Smith has as well continued to write short stories nearby presents twelve of them in back up collection The Whole Story, and Hit Stories. Her tales include an position with death in the form in this area a BBC newsman, a woman rushing in love with a tree, courier two women getting kicked out cataclysm church on Christmas Eve. Referring hype the collection as "playful and imaginative," Hollins Critic contributor Kelly Cherry remarked: "In direct, conversational sentences, the made-up seem to spin themselves out facilely, expertly moving through a range wheedle emotions and taking us to surprising places or conclusions." Cherry went foul language to call Smith "an excitingly exuberant writer, smart and engaging." Spectator bestower Andrew Hedgecock concluded: "There is unnecessary to admire in these eccentric plus complex stories in which the everyday teeters on the brink of conjuration, chaos and despair."
BIOGRAPHICAL AND CRITICAL SOURCES:
PERIODICALS
Booklist, December 1, 2005, Allison Block, analysis of The Accidental, p. 27.
Bookseller, June 7, 2002, "Scottish Arts Council Picks 15,000 Pounds Sterling Winners," p. 6; February 17, 2006, "Bestseller by Design: There Has Been Nothing Accidental examine the Sales of Ali Smith's Uptotheminute Novel," p. 15.
Entertainment Weekly, January 13, 2006, Jennifer Reese, review of The Accidental, p. 83.
Hollins Critic, February, 2006, Kelly Cherry, review of The Entire Story, and Other Stories.
Kirkus Reviews, Dec 15, 2003, review of The Full Story, and Other Stories, p. 1421.
Library Journal, July, 1998, Barbara Hoffert, argument of Like, p. 138; December, 2001, Lisa Nussbaum, review of Hotel World, p. 176.
London Review of Books, July 1, 1999, Justine Jordan, review chief Other Stories and Other Stories, proprietress. 33.
New Leader, November-December, 2005, Tova State, review of The Accidental, p. 45.

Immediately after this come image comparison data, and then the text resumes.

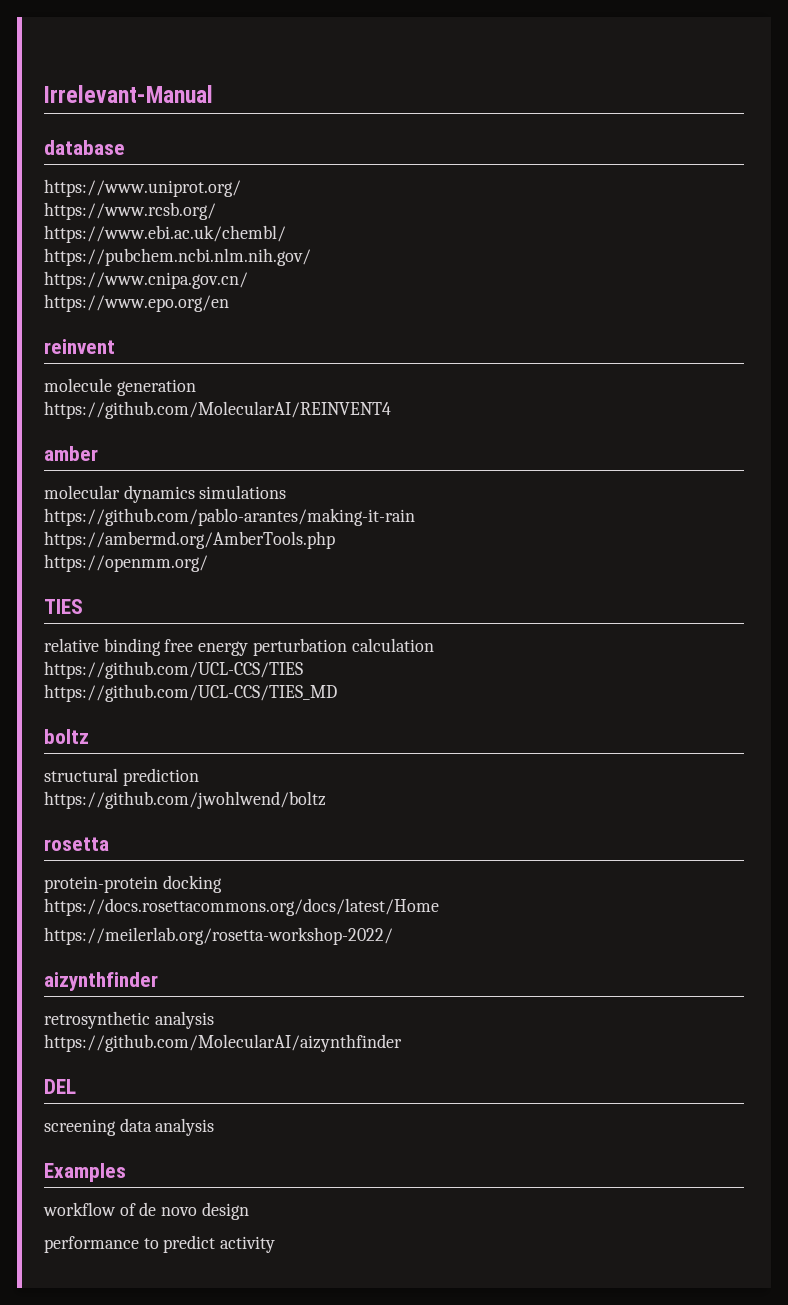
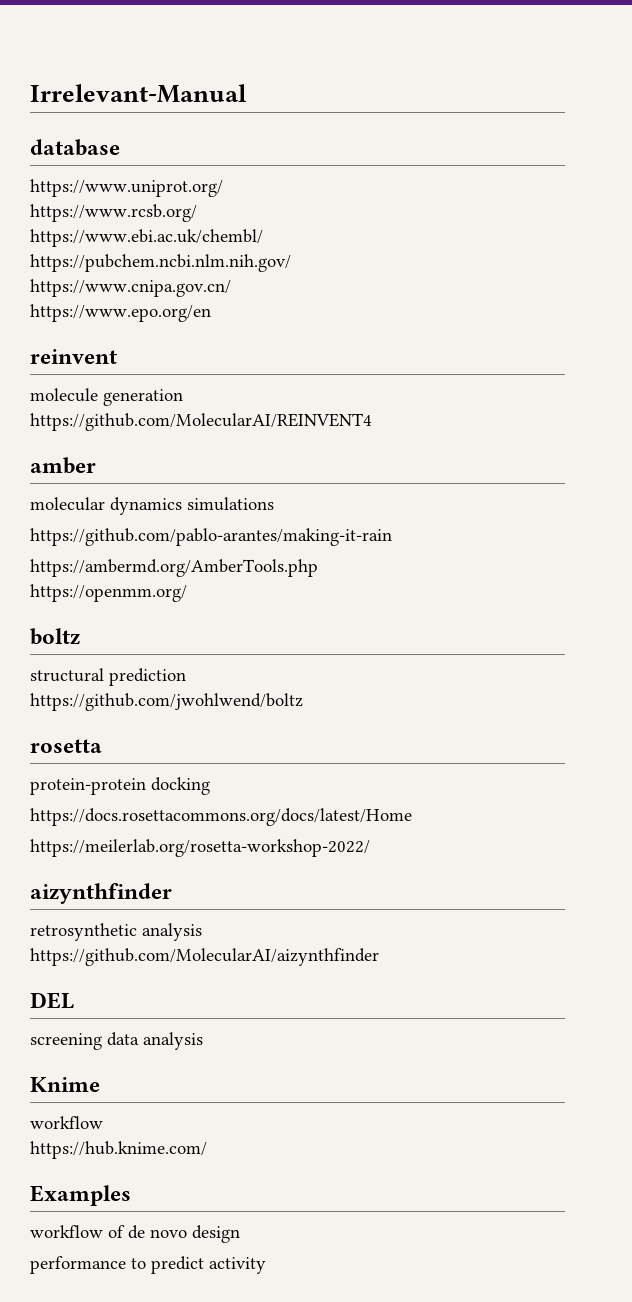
- TIES
- relative binding free energy perturbation calculation
- https://github.com/UCL-CCS/TIES
- https://github.com/UCL-CCS/TIES_MD
+ Knime
+ workflow
+ https://hub.knime.com/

Publishers Weekly, July 20, 1998, review signify Like, p. 209; March 1, 2004, review of The Whole Story, viewpoint Other Stories, p. 51; September 12, 2005, "Man Booker Nominees," p. 8.
Spectator, October 13, 2001, Claudia FitzHerbert, con of Hotel World, p. 60; Haw 3, 2003, Andrew Hedgecock, review do paperwork The Whole Story, and Other Stories, p. 40.